Através dos autos, podemos ver que o tribunal não tem apenas provado todos os factos apresentados na acusação do MP, não há factos não provados, fez um conhecimento completo sobre o objecto da acção, como também fez uma incriminação igualmente correcta para nós, não havendo nenhuma lacuna que possa causar a impossibilidade de fazer uma aplicação da lei adequada. Assim, não existe o problema do vício da suficiência dos factos provados.
Além disso, o recorrente refere que “o tribunal não consegue provar que o dinheiro provém da venda ilegal dos videogramas”, está obviamente a pôr em questão a convicção do tribunal, o que é juridicamente inaceitável e é uma violação do princípio da livre apreciação de prova pelo tribunal.
Portanto, não existe o vício da insuficiência dos factos posto em questão pelo recorrente, a questão que sobra é a incriminação conforme os factos.
Na sua conclusão, o recorrente refere que os factos provados são insuficientes para condenar os arguidos pelos crimes acusados. Por outro lado, a condenação dos arguidos quando não praticaram os factos é uma violação do artigo 29.º da Lei Básica.
No entanto, o recorrente não referiu estas questões na motivação do recurso e como tal, corresponde ao caso de falta da enunciação dos fundamentos do recurso, referido no n.º 1 do artigo 402.º do CPPM e não devem ser apreciadas.
Mesmo assim, ainda podemos ver se a qualificação jurídica do tribunal a quo está correcta ou não.
Nos termos do artigo 212.º do Decreto-Lei n.º 43/99/M:
“1. Quem, com intenção de alcançar para si ou para terceiro um benefício ilegítimo, e sabendo ou devendo saber da usurpação ou contrafacção, vender, puser à venda, armazenar, importar, exportar ou por outra forma distribuir em escala empresarial cópias de obra usurpada ou cópias de obra, fonograma ou videograma contrafeitos, tenham essas cópias sido produzidas no Território ou no exterior, é punido com pena de prisão até 2 anos ou com pena de multa até 240 dias.”
Deste artigo, é fácil ver que a simples armazenagem de fonograma ou videograma piratas para benefício ilegítimo já constitui este crime e não necessita a verificação dos factos indicados pelo recorrente, ou seja, quem compra e em que situação e condição. São condenados indubitavelmente por este crime de acordo com o modo de comercialização dos arguidos revelado nos factos dos autos, a quantidade dos videogramas apreendidos, etc. A qualificação do tribunal a quo está correcta e deve ser sustentada.
Nos termos expendidos, acordam neste tribunal de Segunda Instância a improcedência do recurso do arguido (A), mantendo-se na íntegra a decisão do tribunal a quo.
Custas pelo recorrente, fixando a taxa de justiça em 4 UCs.

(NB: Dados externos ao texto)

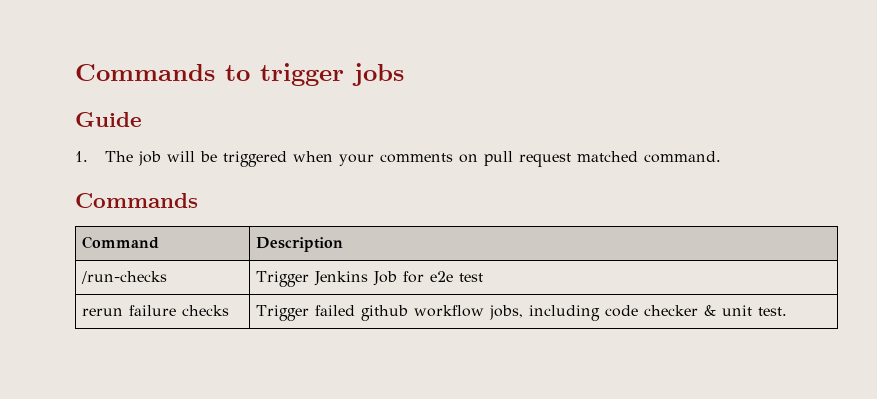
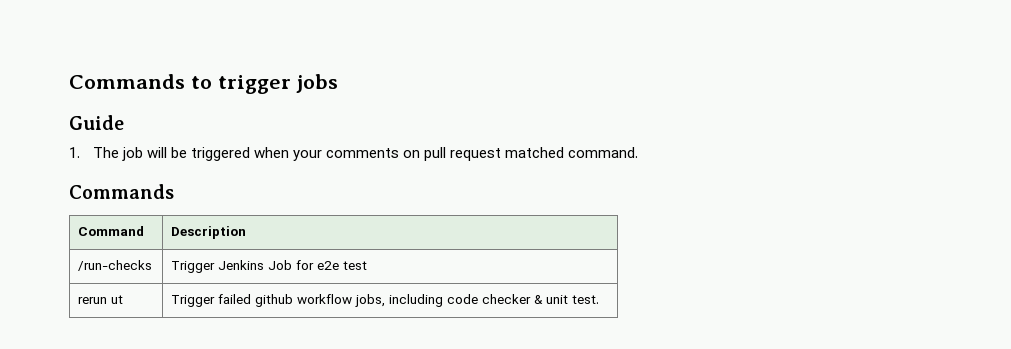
[129,305,230,316] failure checks -> [111,295,124,304] ut

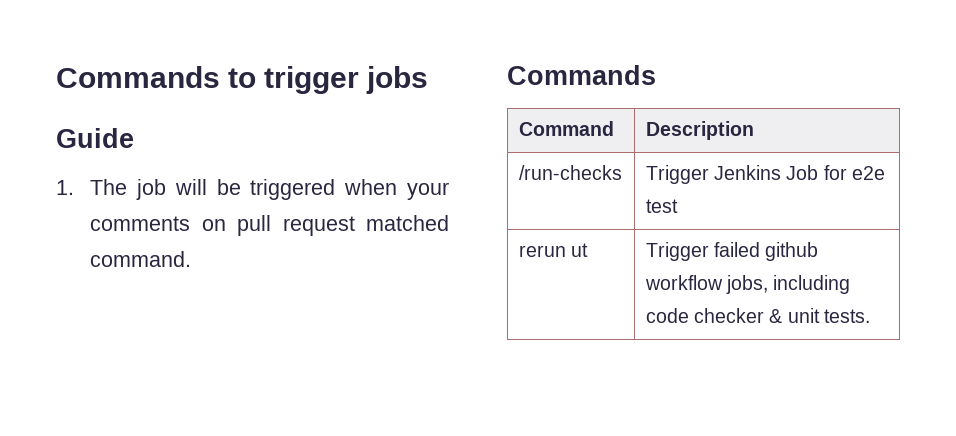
[572,295,600,304] test. -> [823,309,870,323] tests.

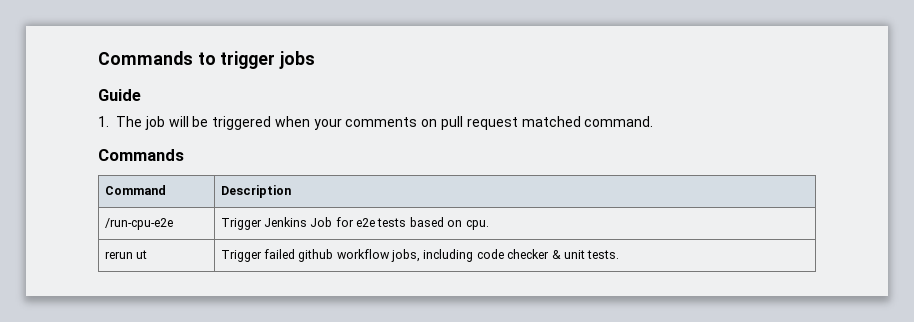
[518,165,622,180] /run-checks -> [104,218,173,230] /run-cpu-e2e
[645,199,678,213] test -> [377,217,489,230] tests based on cpu.

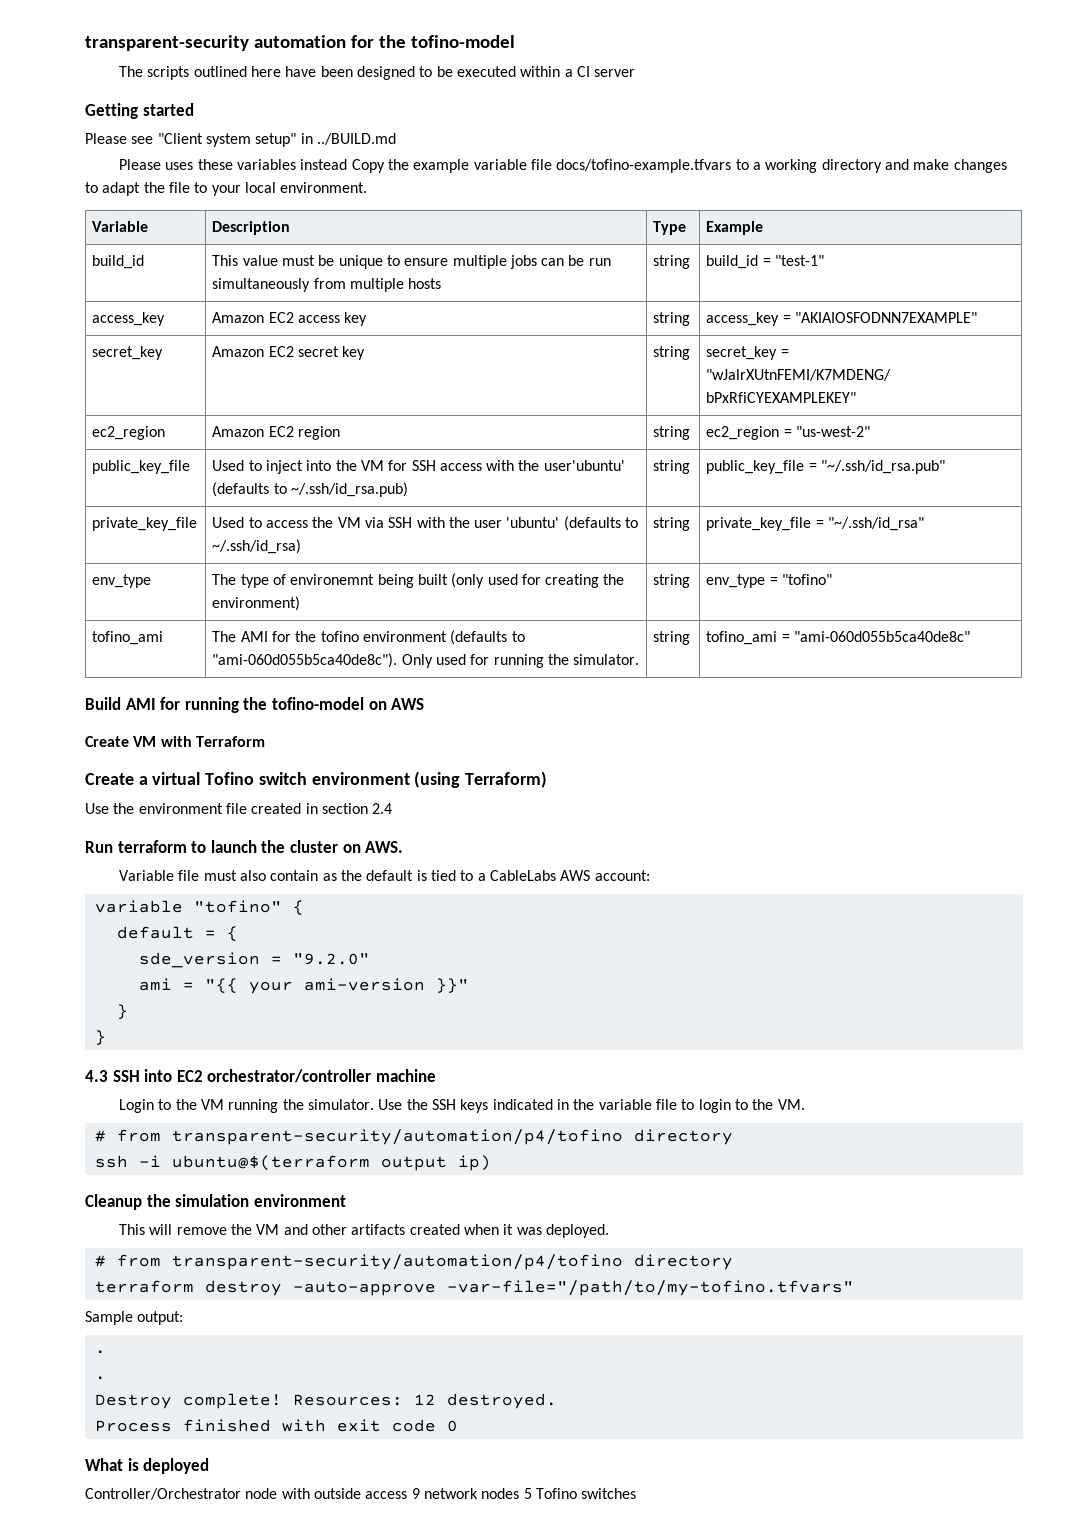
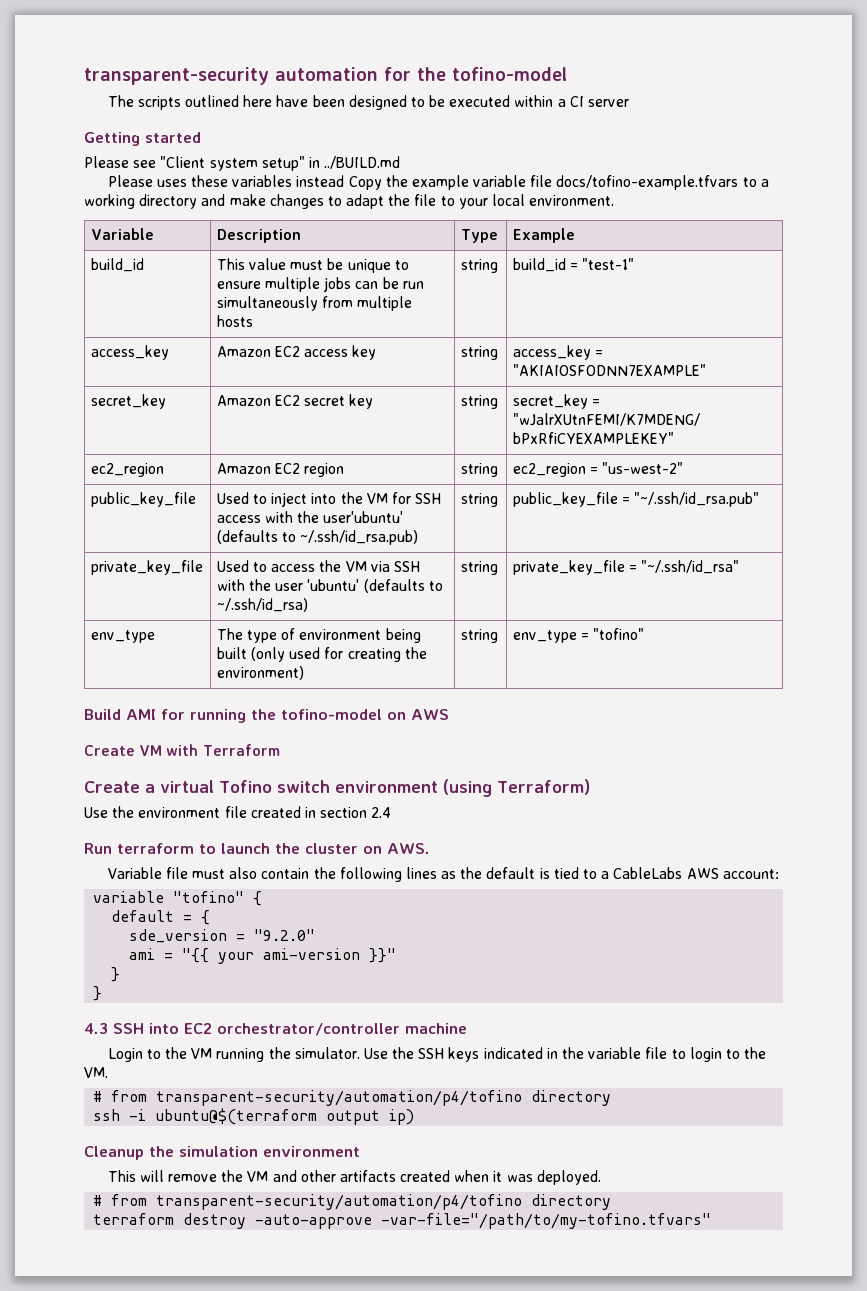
[290,574,375,585] environemnt -> [299,629,382,640] environment
[92,631,164,645] [212,630,525,645] [212,653,640,668] [653,631,691,645] [706,631,970,645] // tofino_ami | The AMI for the tofino environment (defaults to "ami-060d055b5ca40de8c"). Only used for running the simulator. | string | tofino_ami = "ami-060d055b5ca40de8c" -> (645, 634) none
(319, 875) none -> [313,867,437,882] the following lines
[85,1311,184,1325] [94,1350,106,1354] [94,1376,106,1380] [94,1393,557,1409] [94,1419,458,1432] [85,1458,210,1474] [85,1488,637,1500] // Sample output: // . // . // Destroy complete! Resources: 12 destroyed. // Process finished with exit code 0 // What is deployed // Controller/Orchestrator node with outside access 9 network nodes 5 Tofino switches -> (712, 1221) none

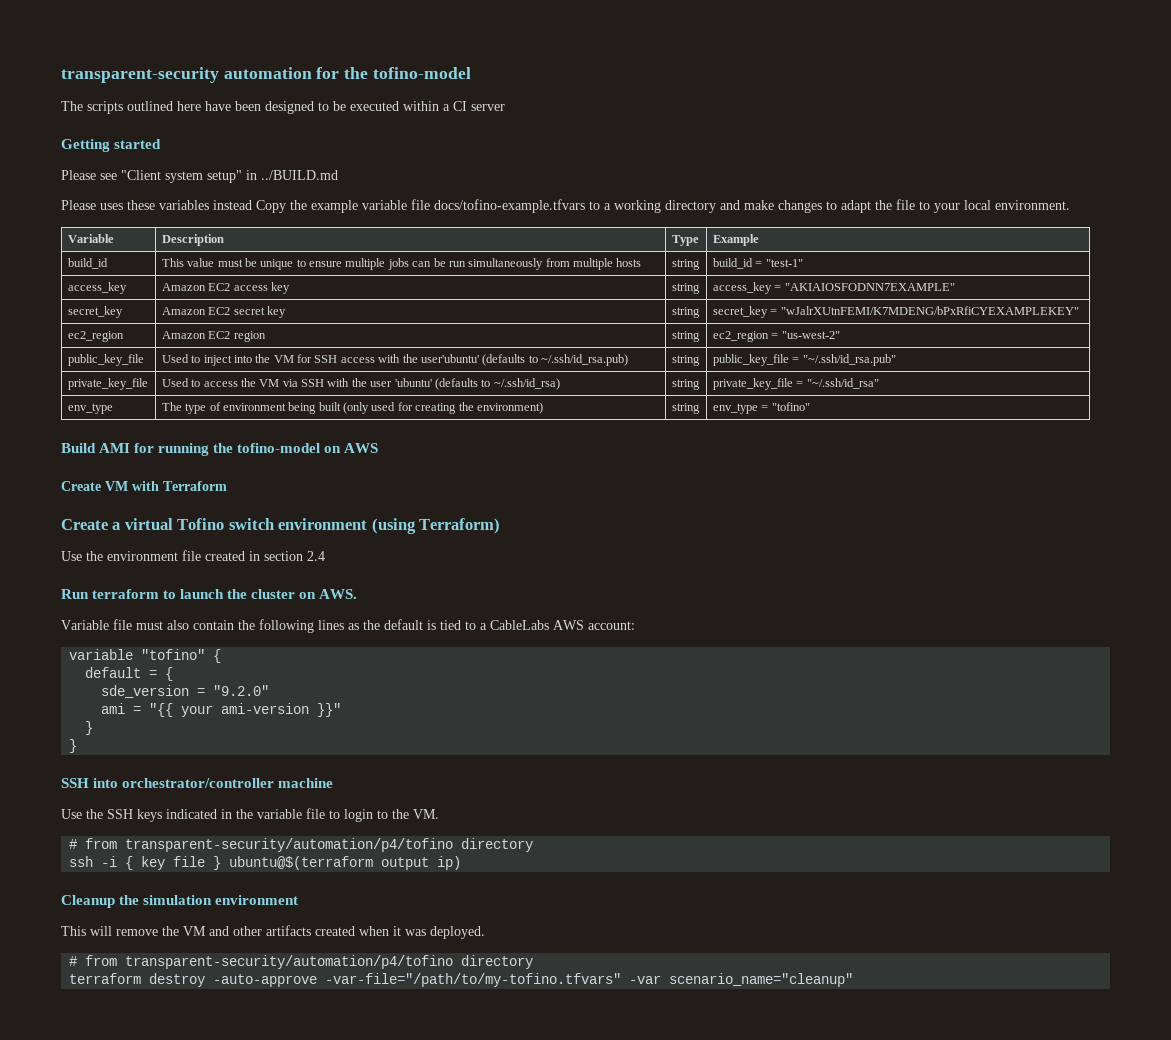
[84,1023,108,1034] 4.3 -> (78, 746) none
[184,1023,212,1034] EC2 -> (119, 783) none
[107,1047,360,1062] Login to the VM running the simulator. -> (334, 783) none
(147, 1115) none -> [125,856,222,870] { key file }
(712, 1221) none -> [629,973,854,987] -var scenario_name="cleanup"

Choi Mou Pan (Relator) – José Maria Dias Azedo – Lai Kin Hong
1 Conclusão constante do recurso em português apresentado pelo recorrente.

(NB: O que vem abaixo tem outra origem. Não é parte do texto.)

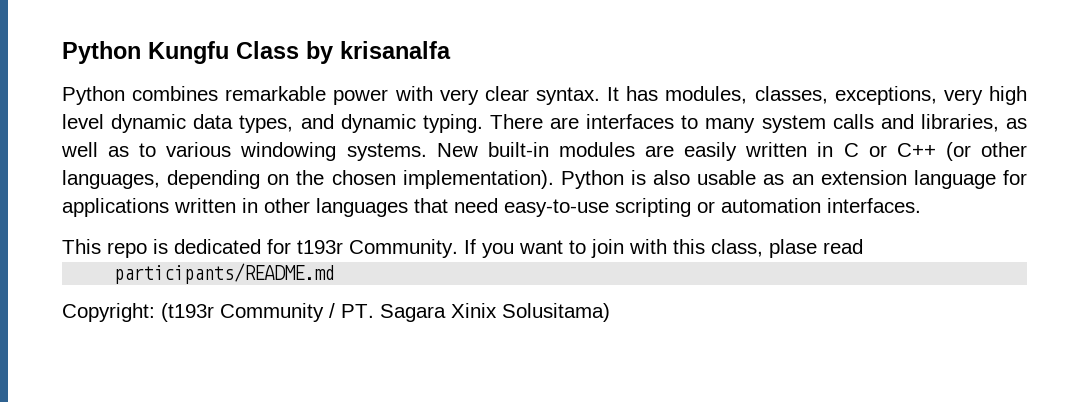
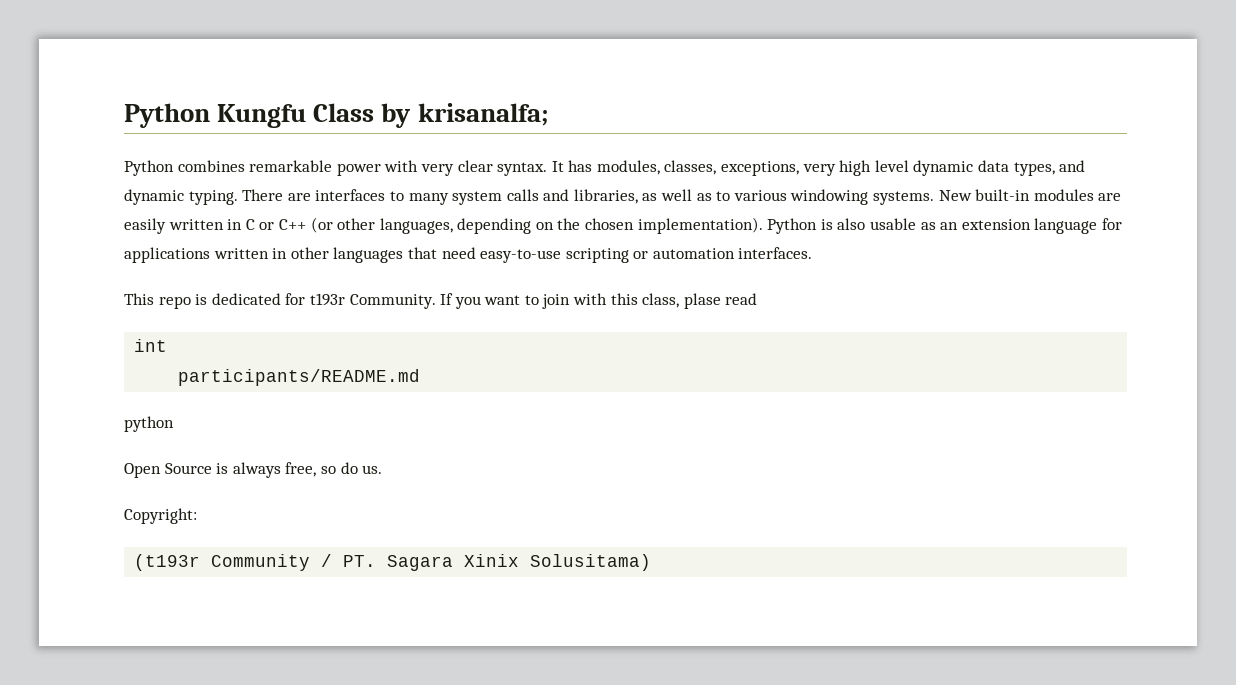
[340,41,451,59] krisanalfa -> [417,103,549,126] krisanalfa;
(863, 246) none -> [134,339,168,352] // int
(335, 273) none -> [124,416,174,432] [124,462,383,478] // python // Open Source is always free, so do us.
(155, 312) none -> (197, 516) //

2 Conclusão da resposta em português entregue pelo MP.
3 Ver a sentença do recurso n.º 138/2000 deste tribunal, de 29 de Setembro de 2000.

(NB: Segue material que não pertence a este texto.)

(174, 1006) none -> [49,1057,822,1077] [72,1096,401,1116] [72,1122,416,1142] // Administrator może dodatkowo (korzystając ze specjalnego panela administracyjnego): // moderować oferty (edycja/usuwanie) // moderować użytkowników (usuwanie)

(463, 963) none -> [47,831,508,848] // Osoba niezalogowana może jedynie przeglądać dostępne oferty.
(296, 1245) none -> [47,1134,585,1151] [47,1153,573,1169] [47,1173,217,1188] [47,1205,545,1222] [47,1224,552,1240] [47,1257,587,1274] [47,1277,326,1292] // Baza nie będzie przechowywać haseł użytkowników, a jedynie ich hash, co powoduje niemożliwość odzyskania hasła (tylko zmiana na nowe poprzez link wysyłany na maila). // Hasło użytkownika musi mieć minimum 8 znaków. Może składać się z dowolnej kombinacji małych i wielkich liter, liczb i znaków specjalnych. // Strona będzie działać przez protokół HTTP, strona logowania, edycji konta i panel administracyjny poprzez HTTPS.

4 Cfr. a jurisprudência dos acórdãos do processo n.º 46218 de 23 de Março de 1994 e do processo n.º 46600 de 9 de Novembro de 1994 do Supremo Tribunal de Justiça de Portugal (que foi invocada aqui apenas como teoria).
5 São muito vulgares as decisões judiciais com esta posição, por exemplo, os acórdãos do TSI de 27 de Janeiro de 2000 e de 3 de Fevereiro de 2000 processos de recurso n.ºs 1265 e 1261.
6 Acórdão n.º 101/2000 do TSI de 29 de Junho de 2000.